Hôtellerie
L’hôtellerie haut de gamme porte la croissance du marché du luxe et attire bien des convoitises, notamment chez les marques. Les palaces parisiens s’organisent pour faire face à la concurrence des boutiques-hôtels et autres plateformes de location.

Au Bristol Paris, ils vous accueillent d'un regard perçant, siègent à la réception ou flânent dans les salons de ce palace sacré «meilleur hôtel d'Europe» par le magazine Condé Nast Traveller. «Ils», ce sont Fa-Raon, 4 ans, et Kléopatre, 1 ans, deux splendides chats de race birmans censés créer une atmosphère familiale et plaire aux enfants. Un atout commercial ? Les palaces ont besoin aujourd'hui de jouer la carte de la différenciation. Et de séduire. L'année 2015 est loin d'être un grand cru pour l’hôtellerie de luxe. Si Paris reste la première destination touristique mondiale, les Moyen-Orientaux, Américains et Russes boudent la capitale française depuis les attentats de janvier. Or les touristes représentent 80% de la clientèle de ces hôtels d'exception. Conséquence : l'industrie souffre. Le chiffre d'affaires du Bristol a ainsi reculé de 20% au premier semestre 2015, avec un taux d’occupation tombé à 61,2%, contre 69,2% un an plus tôt.

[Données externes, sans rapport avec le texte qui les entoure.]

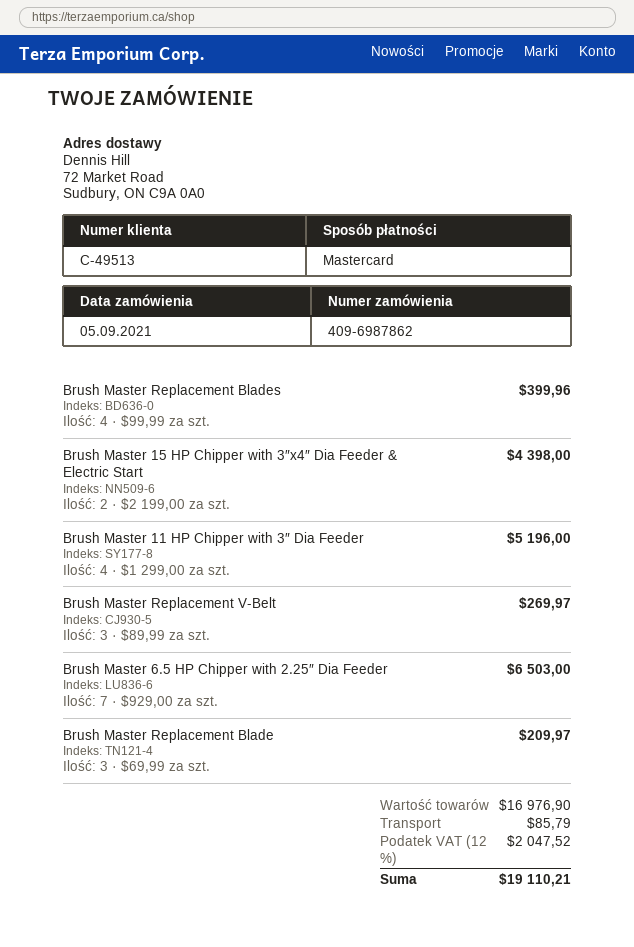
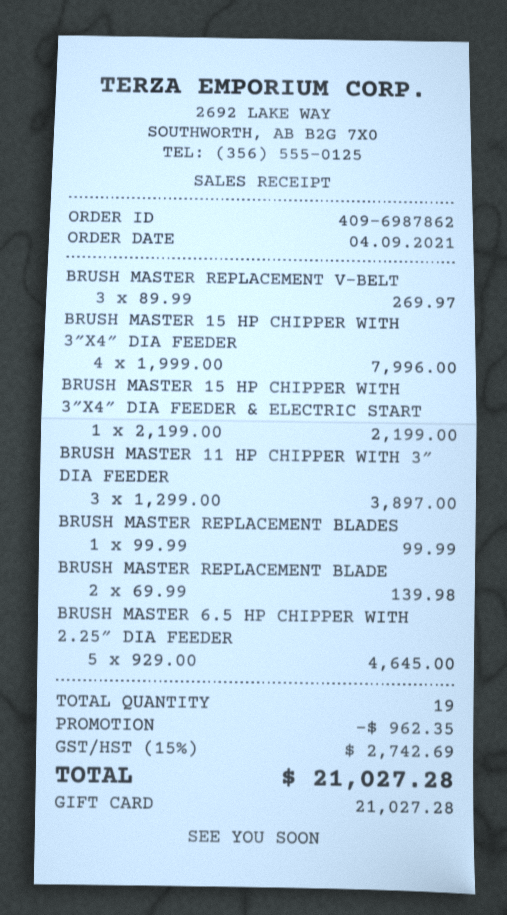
order date: 2021-09-05 -> 2021-09-04
payment method: Mastercard -> gift card
Brush Master Replacement Blades: 4 x 99.99 = 399.96 -> 1 x 99.99 = 99.99
Brush Master 15 HP Chipper with 3″x4″ Dia Feeder & Electric Start: 2 x 2199.00 = 4398.00 -> 1 x 2199.00 = 2199.00
Brush Master 11 HP Chipper with 3″ Dia Feeder: 4 x 1299.00 = 5196.00 -> 3 x 1299.00 = 3897.00
Brush Master 6.5 HP Chipper with 2.25″ Dia Feeder: 7 x 929.00 = 6503.00 -> 5 x 929.00 = 4645.00
Brush Master Replacement Blade: 3 x 69.99 = 209.97 -> 2 x 69.99 = 139.98
BRUSH MASTER 15 HP CHIPPER WITH 3″X4″ DIA FEEDER: none -> 4 x 1999.00 = 7996.00
discount: none -> 962.35
shipping: 85.79 -> none
tax: 12% = 2047.52 -> 15% = 2742.69
total: 19110.21 -> 21027.28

Les ultra riches n'ont, il est vrai, rarement eu autant de choix de résidence. Entre 2000 et 2015, l'offre très haut de gamme d'hôtels à Paris a augmenté de 50%, selon l'Office du tourisme et des congrès de Paris. De 1639 chambres et neuf établissements de très grand standing, le marché est passé, dans la capitale, à quinze hôtels et 2446 chambres.

Une concurrence relancée par l'arrivée des grandes chaînes asiatiques, le Royal Monceau Raffles et le Shangri-La fin 2010, le Mandarin Oriental mi-2011 ou le Peninsula en 2014. Autant d’établissements qui mettent au défi les vétérans du luxe de la place parisienne, aujourd’hui propriétés d’investisseurs étrangers – exception faite du Fouquet's, fleuron du groupe Lucien Barrière.

Ces géants asiatiques détrôneront-ils leurs illustres prédécesseurs ? «En termes de technologie et de digital, ils ont un temps d'avance, explique Laurent Delporte, expert en hôtellerie de luxe et fondateur du site Hôtel & Evénements. Le Peninsula, par exemple, est l'un des seuls groupes hôteliers à avoir un département R&D conséquent. Mais ils ont un temps de retard sur le plan des relations humaines. Or un service exceptionnel se caractérise aussi par la qualité des maîtres d’hôtel, barmen, voituriers ou femmes de ménage et par leur sens de l'initiative dans le contact client. Il existe un art de recevoir à la française. Une excellence et une tradition qui ne se rattrapent pas du jour au lendemain.»

Quoi qu'il en soit, le match promet de se jouer à un haut niveau. Jamais autant d'hôtels haut de gamme n'avaient effectué de tels travaux de rénovation pour rester dans la course. Un chantier de près d'un an et 200 millions d'euros d'investissement pour le Plaza Athénée, qui a rouvert ses portes en septembre 2014. Durée des rénovations encore plus longue pour le Ritz (quatre ans), le Crillon (plus de 3 ans ) ou encore le Lutétia (3 ans), qui rouvriront respectivement en 2016 et 2017.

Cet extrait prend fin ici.